NOTE: THE NARRATOR'S POINT OF VIEW. It won't take you long to see that the Chief's description of the morning's activities in the hospital is in many ways unlikely. It's possible that the orderlies do commit sex acts in the hall (later we're given evidence that the Chief's claim is true), and when the Chief describes their eyes as resembling radio tubes and their talk machinelike humming, he could be speaking in a rational if unusual metaphor. But when he tells us that the Big Nurse, angered by her staffs laziness, swells until she bursts her uniform and reaches the size of a tractor, it's clear we can't trust Chief Bromden to give us the truth--in the usual sense, at least. These are hallucinations; soon we realize that the hospital in which the Chief resides is a mental hospital. We see other aspects of his illness in his mention of a sinister Combine that tries to control him with machinery, and, towards the end of the scene, in his reference to the fog that obscures everything around him. Only when he recalls his Indian boyhood do the Chief's thoughts seem completely coherent. But even that refuge doesn't last: he says, "When I try to place my thoughts in the past and hide there, the fear close at hand seeps in through the memory." The pointer dog used for hunting becomes a bluetick hound, lost and baying in the fog.

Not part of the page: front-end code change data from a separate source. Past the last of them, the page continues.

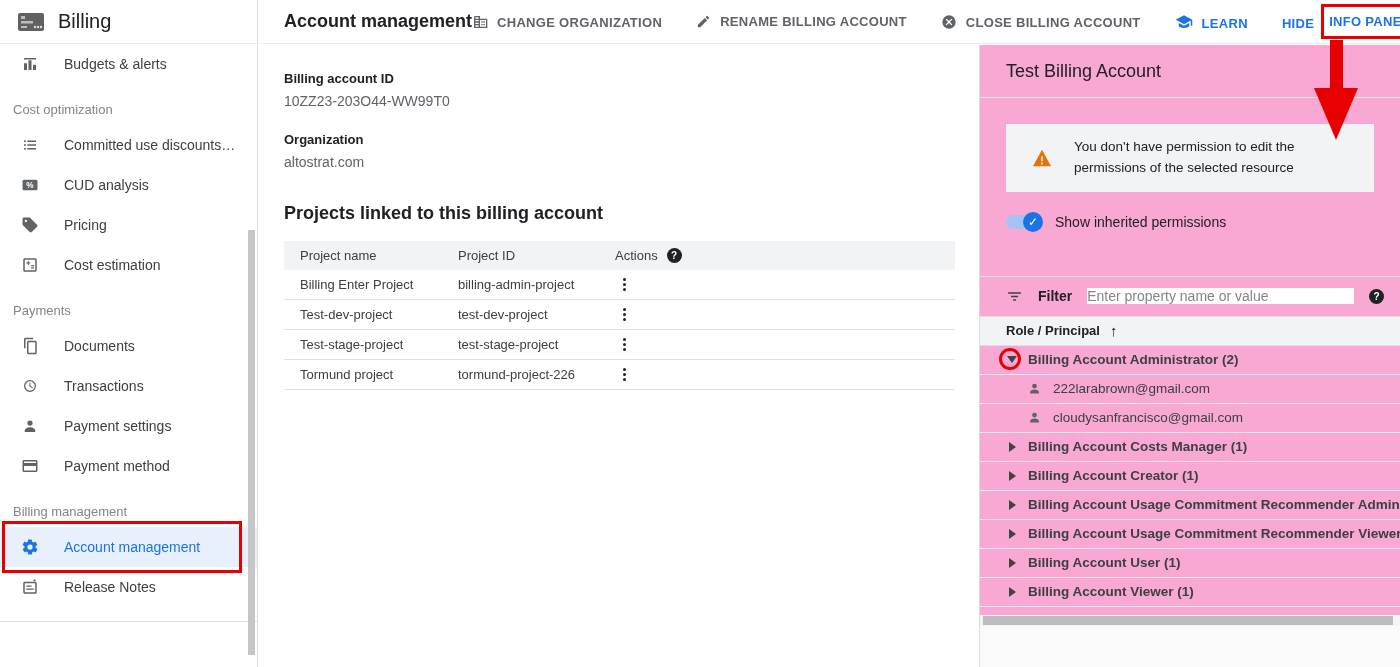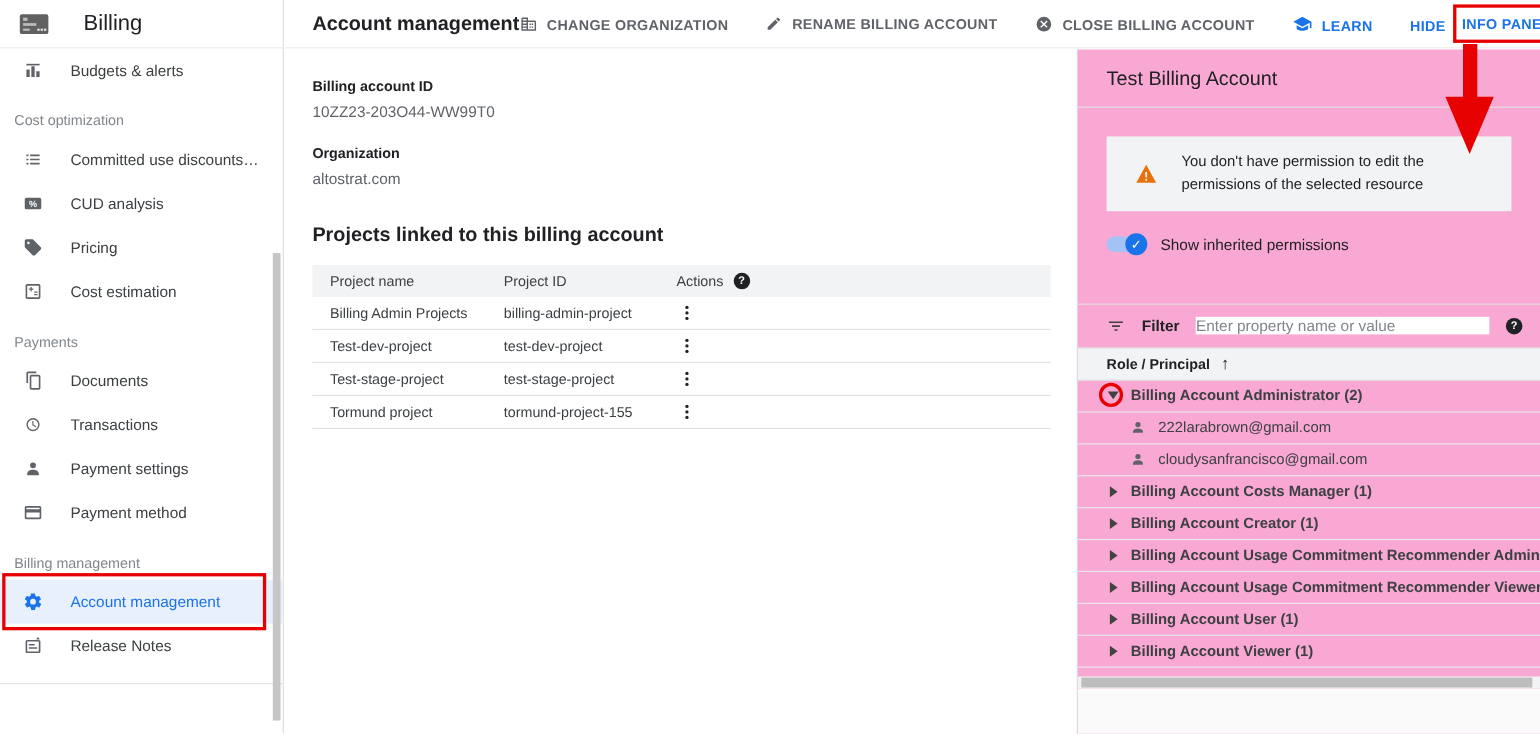--- a/index.html
+++ b/index.html
@@ -12,7 +12,7 @@
   .sidebar { position:absolute; left:0; top:0; width:258px; height:667px;
              background:#fff; border-right:1px solid #dadce0; }
   .sidebar-header { height:44px; border-bottom:1px solid #e8eaed;
-                    display:flex; align-items:center; gap:31px; padding-left:17px; }
+                    display:flex; align-items:center; gap:13px; padding-left:17px; }
   .app-title { font-size:20px; color:#202124; }
   .nav-item { height:40px; display:flex; align-items:center; gap:25px;
               padding-left:21px; position:relative; cursor:pointer; }

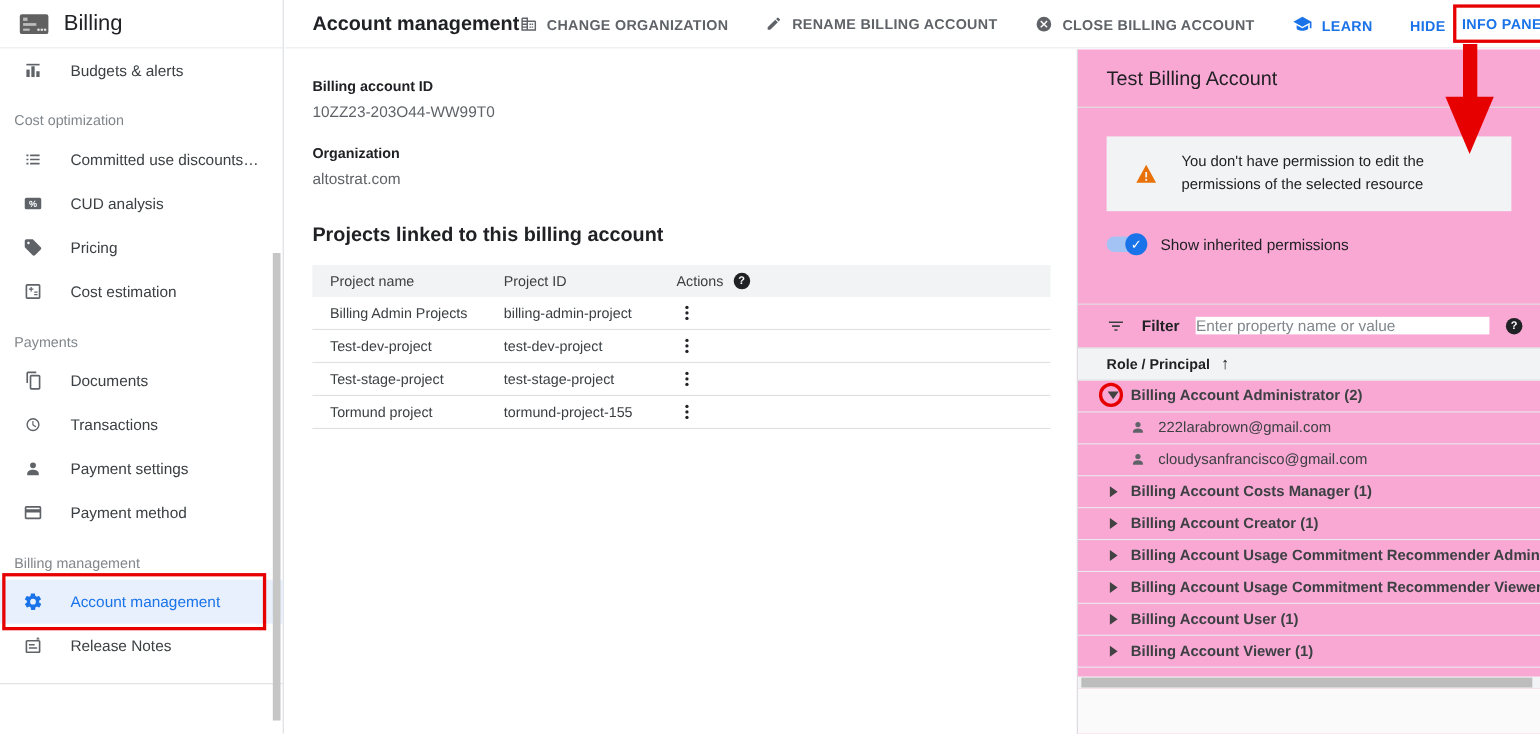--- a/index.html
+++ b/index.html
@@ -311,7 +311,7 @@
       </span>
     </div>
     <div class="t-row">
-      <span>Billing Admin Projects</span>
+      <span>Billing Enter Project</span>
       <span>billing-admin-project</span>
       <span class="kebab">
           <i></i>

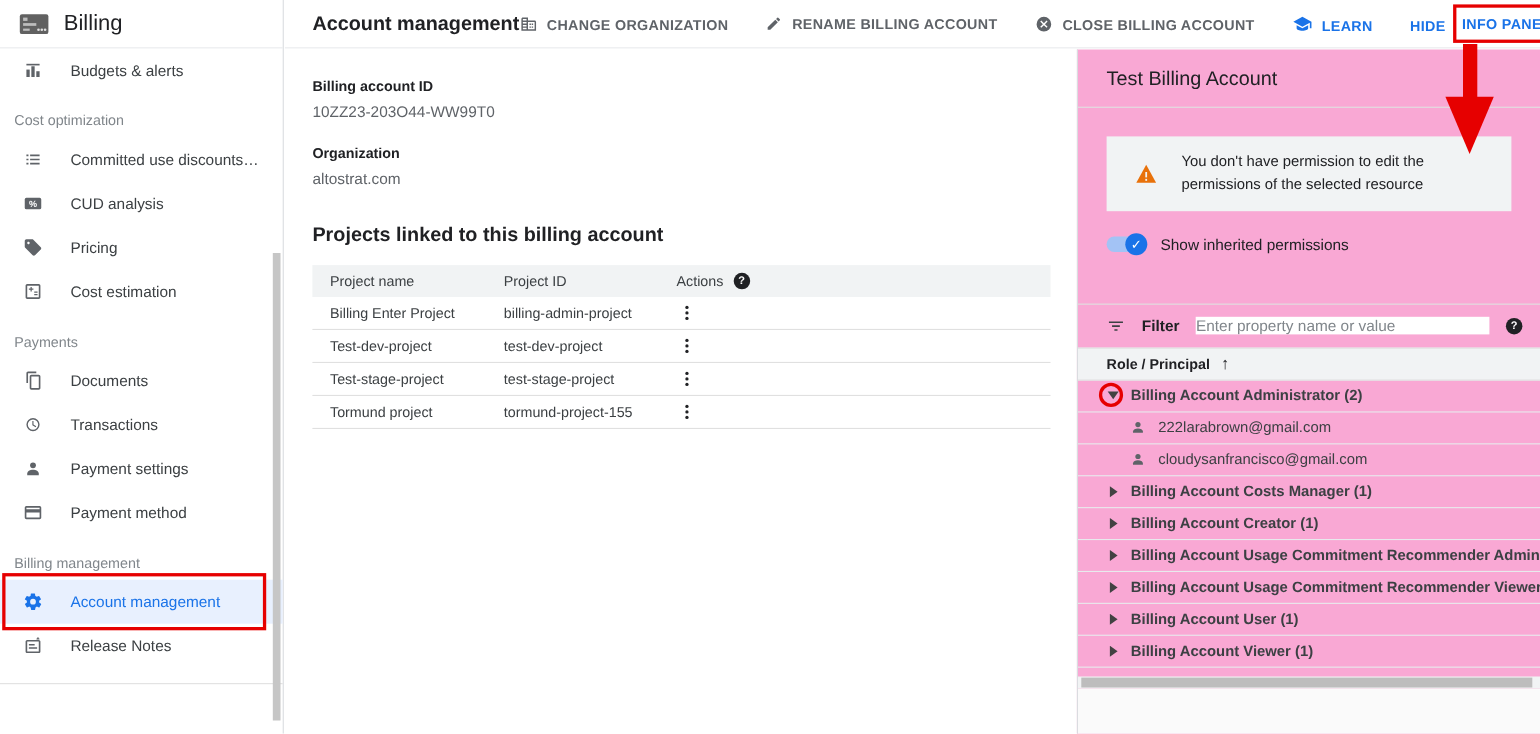--- a/index.html
+++ b/index.html
@@ -339,7 +339,7 @@
     </div>
     <div class="t-row">
       <span>Tormund project</span>
-      <span>tormund-project-155</span>
+      <span>tormund-project-226</span>
       <span class="kebab">
           <i></i>
           <i></i>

Why is this book being narrated by someone so unreliable? Over the course of the novel we will watch the Chief's hallucinations come and go; we will watch the fog advance and retreat. Having the story told by the Chief gives us an unusual, insider's view into a troubled mind and into the forces that trouble it. The Chief's illness and the fight to rescue him from it make up a major portion of the book's plot.

Secondly, though the Chief is a fool, he is like the wise fools of Shakespeare: his words may sound crazy, but beneath their craziness very often lies unexpected sense. The Chief himself signals this fact at the end of the scene, when he says of his story, "But it's the truth even if it didn't happen." in these opening pages, the Chief's hallucinations reveal a skewed but strangely accurate understanding of the hospital, its staff, its patients.

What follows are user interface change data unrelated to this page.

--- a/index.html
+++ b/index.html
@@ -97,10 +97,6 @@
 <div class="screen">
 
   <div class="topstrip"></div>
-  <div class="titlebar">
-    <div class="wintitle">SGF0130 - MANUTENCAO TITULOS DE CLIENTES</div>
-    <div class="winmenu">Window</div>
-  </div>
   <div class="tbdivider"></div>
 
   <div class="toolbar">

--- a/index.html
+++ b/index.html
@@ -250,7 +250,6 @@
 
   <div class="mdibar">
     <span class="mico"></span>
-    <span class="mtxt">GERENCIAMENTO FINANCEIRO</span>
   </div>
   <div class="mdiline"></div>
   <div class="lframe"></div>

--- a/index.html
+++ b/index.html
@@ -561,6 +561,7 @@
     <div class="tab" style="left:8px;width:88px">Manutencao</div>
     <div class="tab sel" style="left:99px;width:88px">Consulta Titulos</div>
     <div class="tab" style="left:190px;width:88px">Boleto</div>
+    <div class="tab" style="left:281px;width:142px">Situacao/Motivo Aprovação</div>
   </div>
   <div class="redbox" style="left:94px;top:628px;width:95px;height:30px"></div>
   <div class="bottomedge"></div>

The first major character the Chief introduces us to is the nurse on the ward, and we find a clue to her personality in his earliest mention of her. she opens the door easily because she has "been around locks so long." She is a woman who likes control, and to maintain this control she can imprison people for life. Much of the Chief's description--her purse jammed with gears, her anger that enables her to wrap her arms six times around the orderlies--is so distorted it becomes, in a literal sense, impossible. Some of it--her doll-like face, for example--is more or less realistic. But all of his words portray a person who, in her desire for perfection and power, is almost a machine. Even her name, Ratched, possesses a mechanical echo in its similarity to the word ratchet, as in a notched ratchet wrench. The one inconsistency in the nurse is her large, womanly bosom, and this she sees as a flaw. (We'll see the repression of sexuality becoming an important theme in the book.)

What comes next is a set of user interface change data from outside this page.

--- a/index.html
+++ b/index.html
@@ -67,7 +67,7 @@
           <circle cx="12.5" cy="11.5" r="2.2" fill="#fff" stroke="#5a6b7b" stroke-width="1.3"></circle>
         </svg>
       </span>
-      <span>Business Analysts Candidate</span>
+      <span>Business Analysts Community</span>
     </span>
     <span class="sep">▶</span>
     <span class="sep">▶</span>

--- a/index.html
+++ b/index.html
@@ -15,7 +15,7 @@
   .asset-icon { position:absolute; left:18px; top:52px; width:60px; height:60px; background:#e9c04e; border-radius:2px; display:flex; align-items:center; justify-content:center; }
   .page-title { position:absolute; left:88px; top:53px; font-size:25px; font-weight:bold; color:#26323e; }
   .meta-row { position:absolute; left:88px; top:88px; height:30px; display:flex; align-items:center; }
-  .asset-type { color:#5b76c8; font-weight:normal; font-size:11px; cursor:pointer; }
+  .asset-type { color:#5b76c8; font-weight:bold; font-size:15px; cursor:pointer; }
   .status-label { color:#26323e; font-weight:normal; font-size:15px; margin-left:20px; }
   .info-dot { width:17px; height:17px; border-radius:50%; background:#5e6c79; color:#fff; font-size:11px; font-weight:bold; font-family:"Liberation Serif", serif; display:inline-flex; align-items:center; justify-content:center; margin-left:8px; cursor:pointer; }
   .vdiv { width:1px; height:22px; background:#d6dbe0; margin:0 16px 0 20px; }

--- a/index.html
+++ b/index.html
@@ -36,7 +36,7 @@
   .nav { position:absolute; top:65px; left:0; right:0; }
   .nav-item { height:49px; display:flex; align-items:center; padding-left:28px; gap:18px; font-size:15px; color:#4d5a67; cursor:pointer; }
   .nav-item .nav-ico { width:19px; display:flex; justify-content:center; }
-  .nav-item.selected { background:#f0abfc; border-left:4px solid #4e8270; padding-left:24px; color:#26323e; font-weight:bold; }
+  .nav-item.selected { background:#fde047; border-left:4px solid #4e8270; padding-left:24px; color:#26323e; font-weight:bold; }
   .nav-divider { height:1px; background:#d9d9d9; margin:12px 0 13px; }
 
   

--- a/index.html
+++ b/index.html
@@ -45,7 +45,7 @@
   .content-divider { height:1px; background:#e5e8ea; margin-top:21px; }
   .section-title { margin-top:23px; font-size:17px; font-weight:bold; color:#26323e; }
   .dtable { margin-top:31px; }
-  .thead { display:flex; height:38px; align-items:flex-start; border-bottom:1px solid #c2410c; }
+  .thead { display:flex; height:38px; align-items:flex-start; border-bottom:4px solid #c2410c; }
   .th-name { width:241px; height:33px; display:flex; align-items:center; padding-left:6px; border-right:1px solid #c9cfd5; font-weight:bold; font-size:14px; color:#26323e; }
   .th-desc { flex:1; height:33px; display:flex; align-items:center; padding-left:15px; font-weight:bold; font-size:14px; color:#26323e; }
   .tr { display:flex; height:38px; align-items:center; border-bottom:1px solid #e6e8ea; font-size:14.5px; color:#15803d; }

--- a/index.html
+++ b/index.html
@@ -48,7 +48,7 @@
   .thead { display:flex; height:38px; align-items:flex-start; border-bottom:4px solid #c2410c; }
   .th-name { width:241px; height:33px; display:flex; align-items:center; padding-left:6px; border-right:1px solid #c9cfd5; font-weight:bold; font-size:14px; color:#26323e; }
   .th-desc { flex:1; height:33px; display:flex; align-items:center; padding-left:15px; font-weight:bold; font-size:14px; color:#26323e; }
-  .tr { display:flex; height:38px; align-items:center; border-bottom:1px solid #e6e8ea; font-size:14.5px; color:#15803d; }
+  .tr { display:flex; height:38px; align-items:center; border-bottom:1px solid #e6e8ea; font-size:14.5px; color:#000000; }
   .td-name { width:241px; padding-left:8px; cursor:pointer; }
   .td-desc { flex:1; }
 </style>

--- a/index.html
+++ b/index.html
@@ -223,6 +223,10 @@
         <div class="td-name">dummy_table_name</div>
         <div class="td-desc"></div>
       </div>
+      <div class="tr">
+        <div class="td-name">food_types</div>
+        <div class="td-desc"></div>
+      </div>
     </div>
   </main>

The nurse, as the Chief describes her, may be a monster. But if we visited her ward, would we see her that way? After all, she speaks nicely enough to her orderlies, sympathizing with them about "mean old Monday morning," and asking them sweetly to get back to work. Who hasn't heard such words from parents, teachers, employers? But thanks to the Chief's description, we wonder if the sweetness isn't just a tactic, and if there isn't a great hunger for authority and a great rage under that smiling, doll-smooth facade.

^^^^^^^^^^ONE FLEW OVER THE CUCKOO'S NEST: SCENES 2 AND 3

The next two scenes show us the hospital and its routine, then introduce us to the character who will shatter that routine.

Chief Bromden, who was drugged after refusing his morning shave, awakens. Although in the past such disobedience has earned him time in the "Shock Shop" (we'll learn the meaning of that unpleasant-sounding phrase later), this morning he was only placed in Seclusion. Now he's back in the day room with the other patients, and he shows us the hospital that is his home.